The most relevant example that Kperogi cites is the governance of the University of Ilorin which he said “was one of the most inexplicably anti-Muslim universities in Nigeria.”
âThe University of Ilorin was an exclusive enclave of Yoruba Pentecostal Christian extremists who intentionally excluded Muslims from scholarships and professorships,â Kperogi wrote in response to criticism of his original article. “The school was run by churches and Christian communities, and only a few Muslims were admitted as students and employed as lecturers, mainly as symbolic gestures of paternalistic accommodation.”
Kperogi added on his blog that the situation was only reversed after Professor Shuaibu Oba Abdulraheem was appointed vice-chancellor in 1997. According to Kperogi’s calculations, Abdulraheem used “extreme” but “understandable” measures to turn the situation around against Christians.
Significantly, Kperogi characterized Ilorin as a historically Muslim city, making said marginalization of Muslims particularly blatant. There is the opposite story that Ilorin became Muslim through an influx of Muslims who gradually supplanted the native non-Muslim population. But it is from elsewhere. What is important here is that a public institution has become the scene of religious rivalry. This could well be a microcosm of the problem of religion in Nigeria. So, rather than quibbling over which religion oppresses the other, the most pressing challenge is to take religion out of public life and keep it in the private sphere. This is increasingly pressing because of the doctrinal pressures on the two major religions to the extremes.
The doctrine of the separation of church and state has been central to political stability in North America and Western Europe for the past two centuries or so. In the United States, it is implicitly mandated by the constitution. Elsewhere, it has evolved through practice or the common law.
Ironically, in these countries, particularly the United States, the ideological polarization is starting to take on a theological tinge. In the United States, the Liberal Democratic Party is under enormous pressure from its ultra-liberal wing. And the conservative Republican Party is under the equal but opposite influence of its ultra-conservative wing.
The conservative pull is complicated by the ambiguous form of conservatism of former President Donald Trump.
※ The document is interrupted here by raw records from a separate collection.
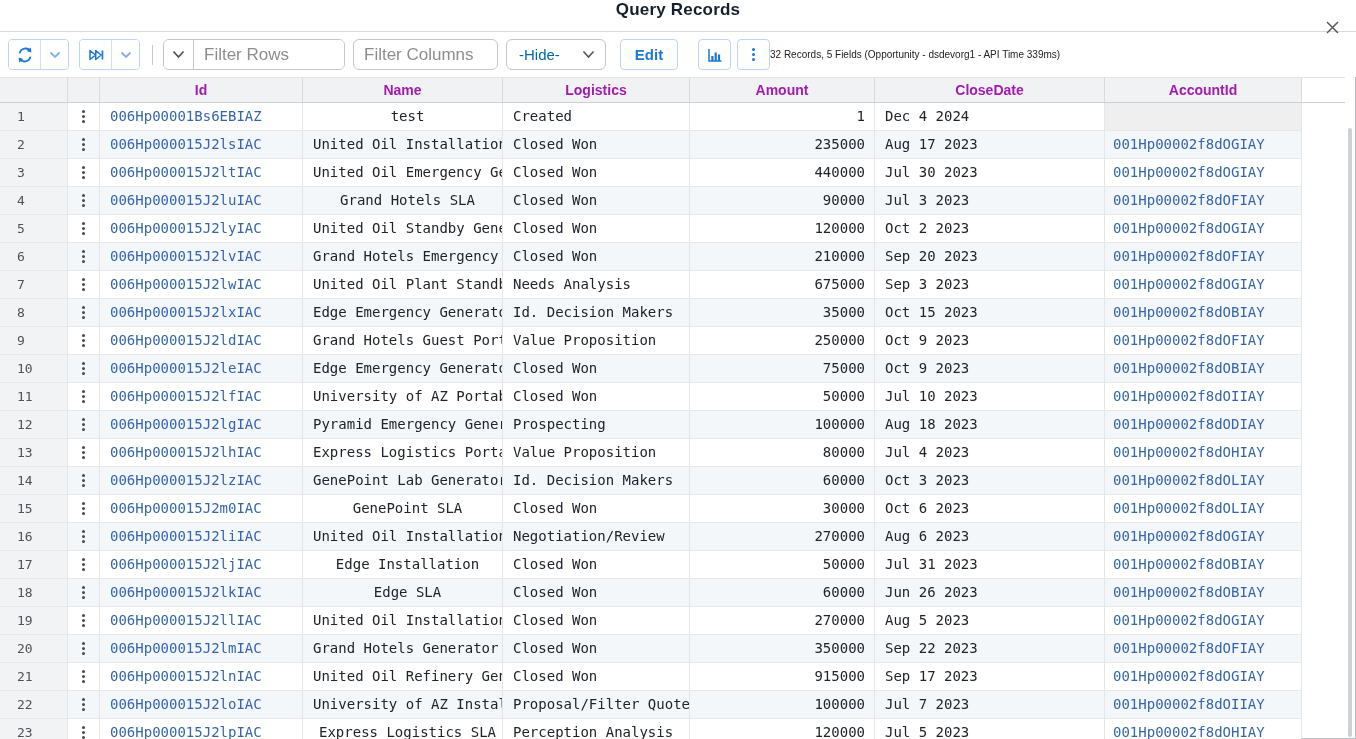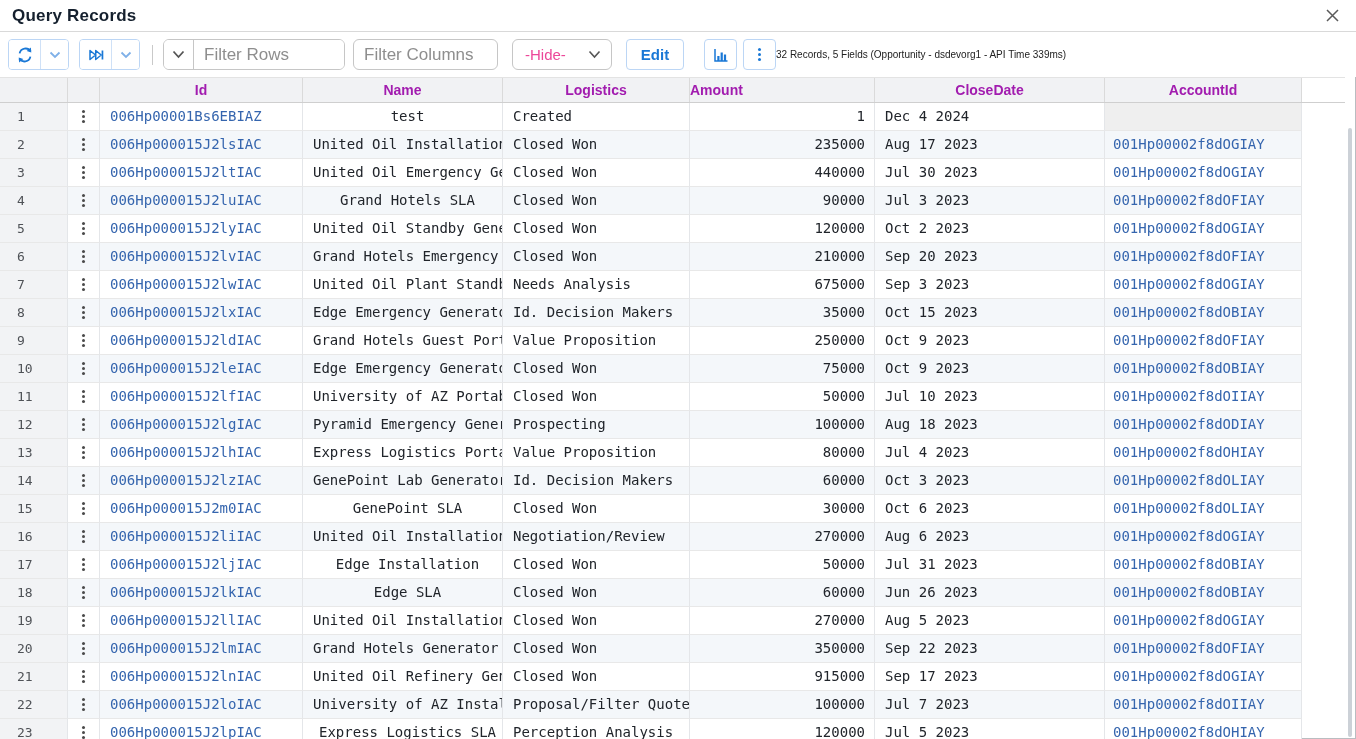"Query Records" .titlebar { flex-direction: none -> column }
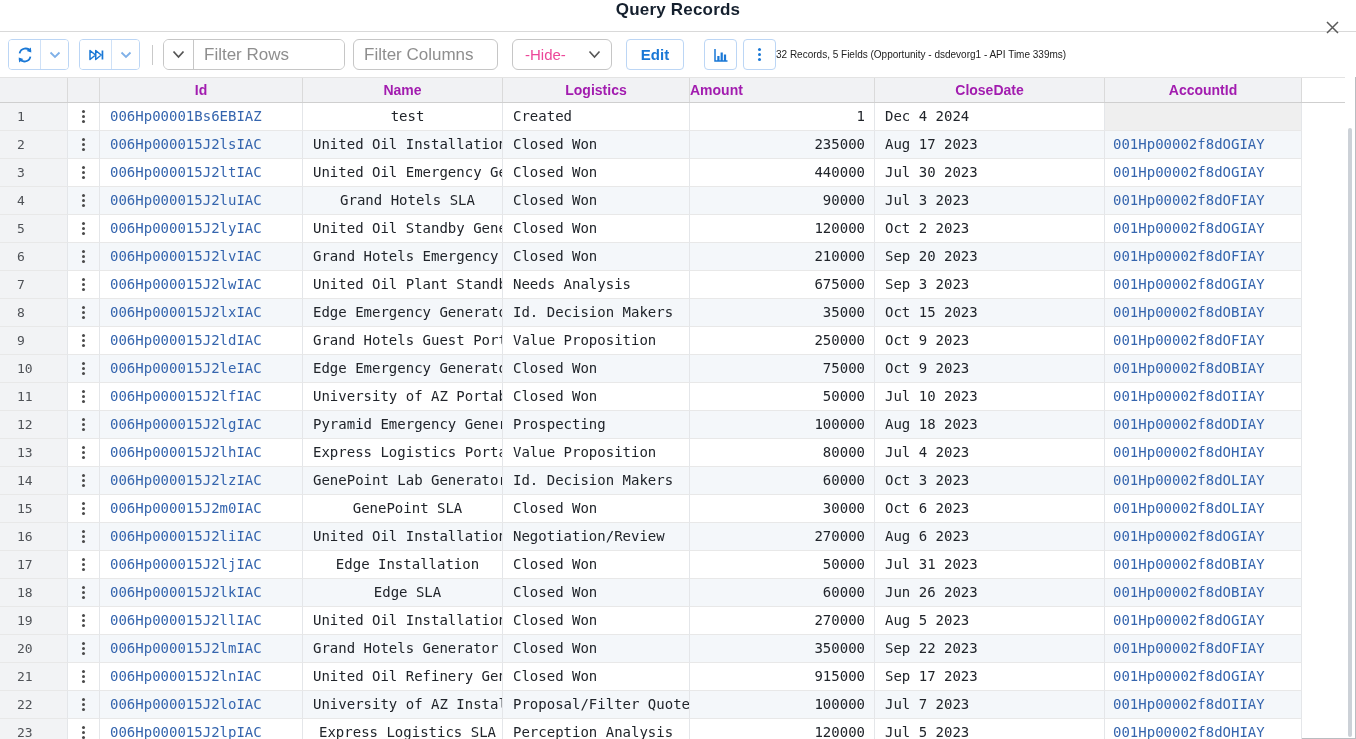"-Hide-" .tb-select { color: #ec4899 -> #0369a1; margin-left: 14px -> 8px }
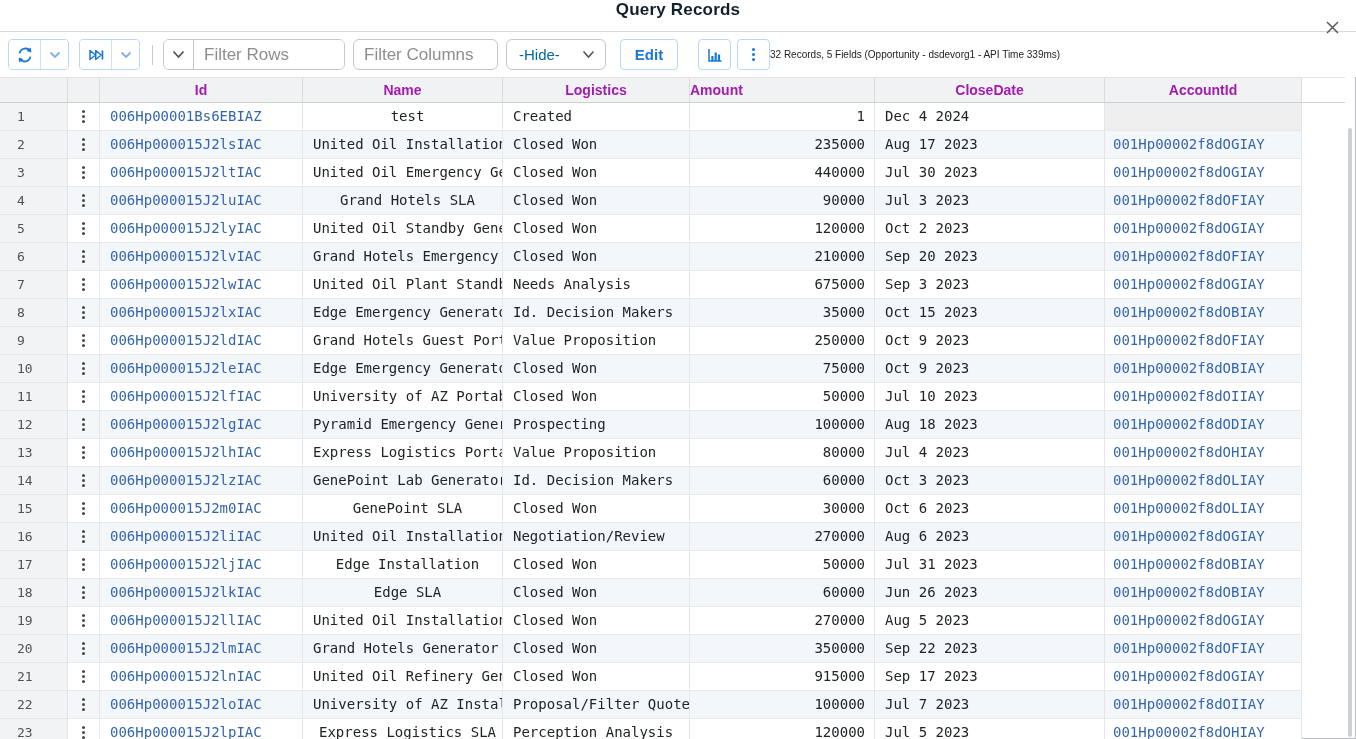"Amount" .hcell.col-amount { text-align: left -> center }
It appeals to a difficult range of interests, from white evangelicals to white supremacists and many other ideological followers in between.
It is this polarization that gave birth to the âstop-the-stealâ movement. Adherents believed Trump’s argument that he won the 2020 presidential election, despite certification from fellow Republicans and the courts’ assertion. Thus, they stormed Congress on January 6, seeking to stop the final certification of election results. All this means that genuinely secular governance in itself does not provide all the answers. For countries like Nigeria, this is a good start. Ultimately, adherence to the ethics of rationality, reciprocity, due process and the rule of law must be strong enough. The formal and programmatic excision of religion from public life offers the best route to these civic values.